El Torino preparado por el equipo Laboritto Jr. sólo había conseguido el 18º mejor tiempo en la clasificación sabatina, pero ayer por la mañana la trompa del auto lucía la siguiente leyenda: "Nancy, por siempre en mi corazón". Y Fontana, que largó 6° en la tercera serie, acabó venciendo en el parcial luego de una sucesión de contingencias, a saber: un toque entre Matías Rossi y Agustín Canapino, un inconveniente en la caja de cambios del Ford de Nicolás Bonelli, que obligó al entrerriano, que venía ganando, a cruzar la meta empujando su auto (por lo cual fue desclasificado), y el recargo al campeón Omar Martínez, por largar a una velocidad mayor a la permitida.

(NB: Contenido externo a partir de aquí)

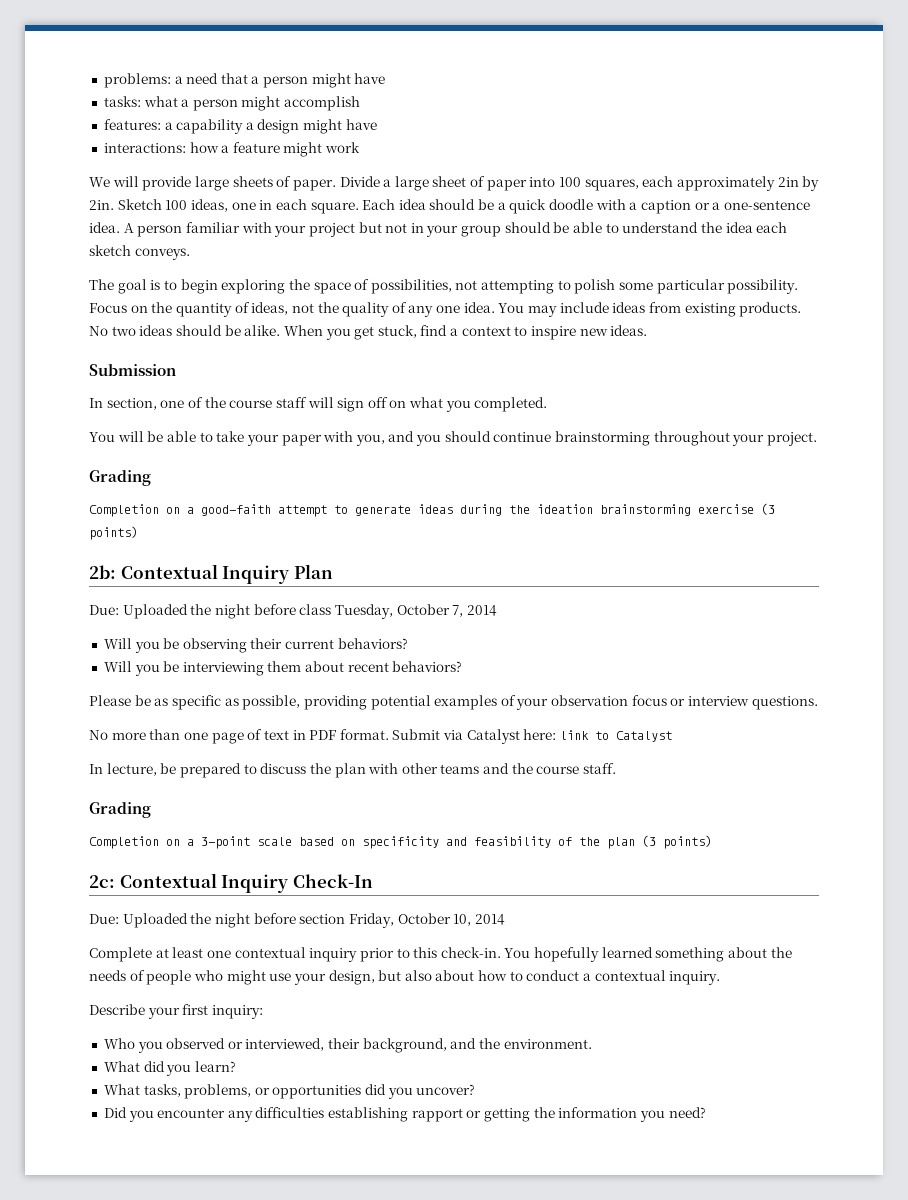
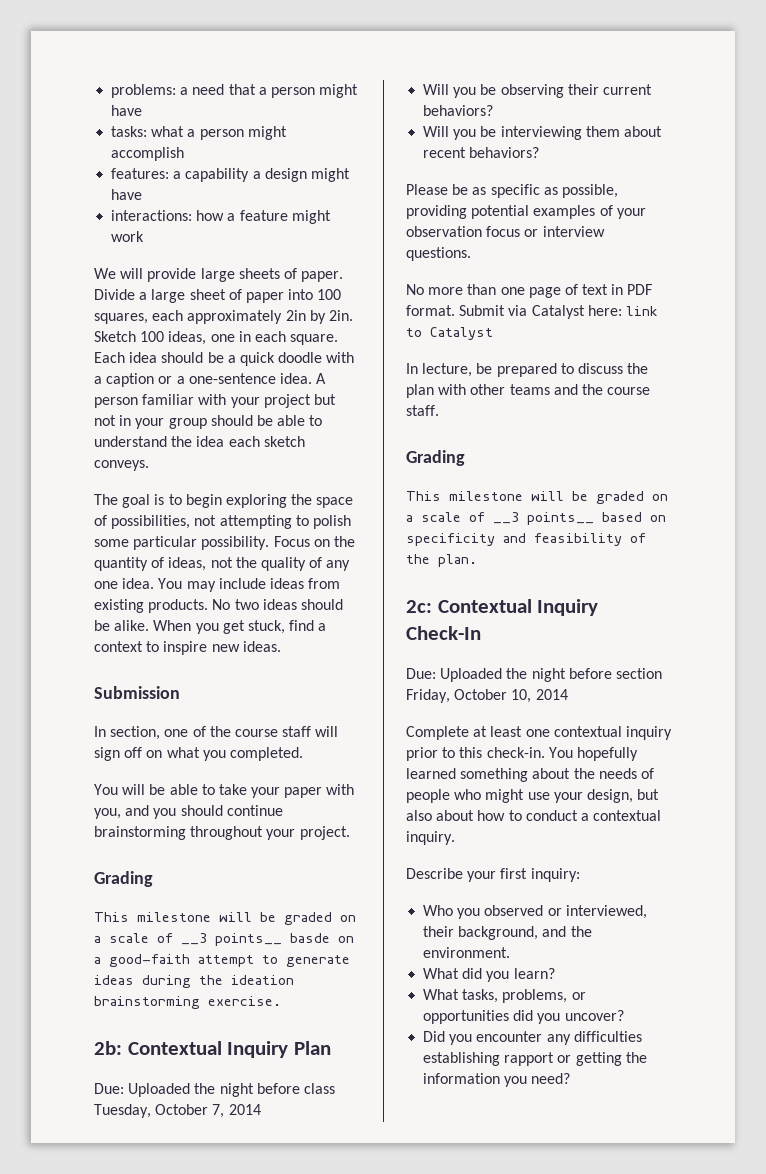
[89,504,159,517] Completion -> [94,912,356,925] [94,933,330,946] This milestone will be graded on a scale of __3 points__ basde
[698,503,775,515] [89,526,138,540] exercise (3 points) -> [208,996,281,1006] exercise.
[89,836,292,849] Completion on a 3-point scale -> [406,491,668,504] [406,512,594,525] This milestone will be graded on a scale of __3 points__
[607,835,712,849] plan (3 points) -> [438,554,477,567] plan.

"Me dio mucha fuerza, creo que venía ella arriba del auto, hizo todo para que yo pudiera ganar", sentenció el arrecifeño. Sin embargo, en la final no gozó de semejante compañía: "Venía semitapado por el auto de Pernía y cuando ví la bandera de aceite ya era tarde, fui al trompo, una lástima", reconoció. En el podio lo reemplazó su compañero de equipo, Santiago Mangoni, que venía quemándose los talones en el abrasador interior de "Hulk", como bautizó a su Torino verde: a la hora de la bandera a cuadros, los termómetros acusaban en Viedma 39º a la sombra.

El que ganó la competencia de la sinceridad fue el subcampeón Rossi: "¡Qué maneras de hacer cagadas, por favor.!" reconoció. Además del toque con Canapino en la serie, chocó con Gentile en la final, fue penalizado, pisó aceite y se despistó. También cumplía 200 carreras en TC: debió de ser una de las peores.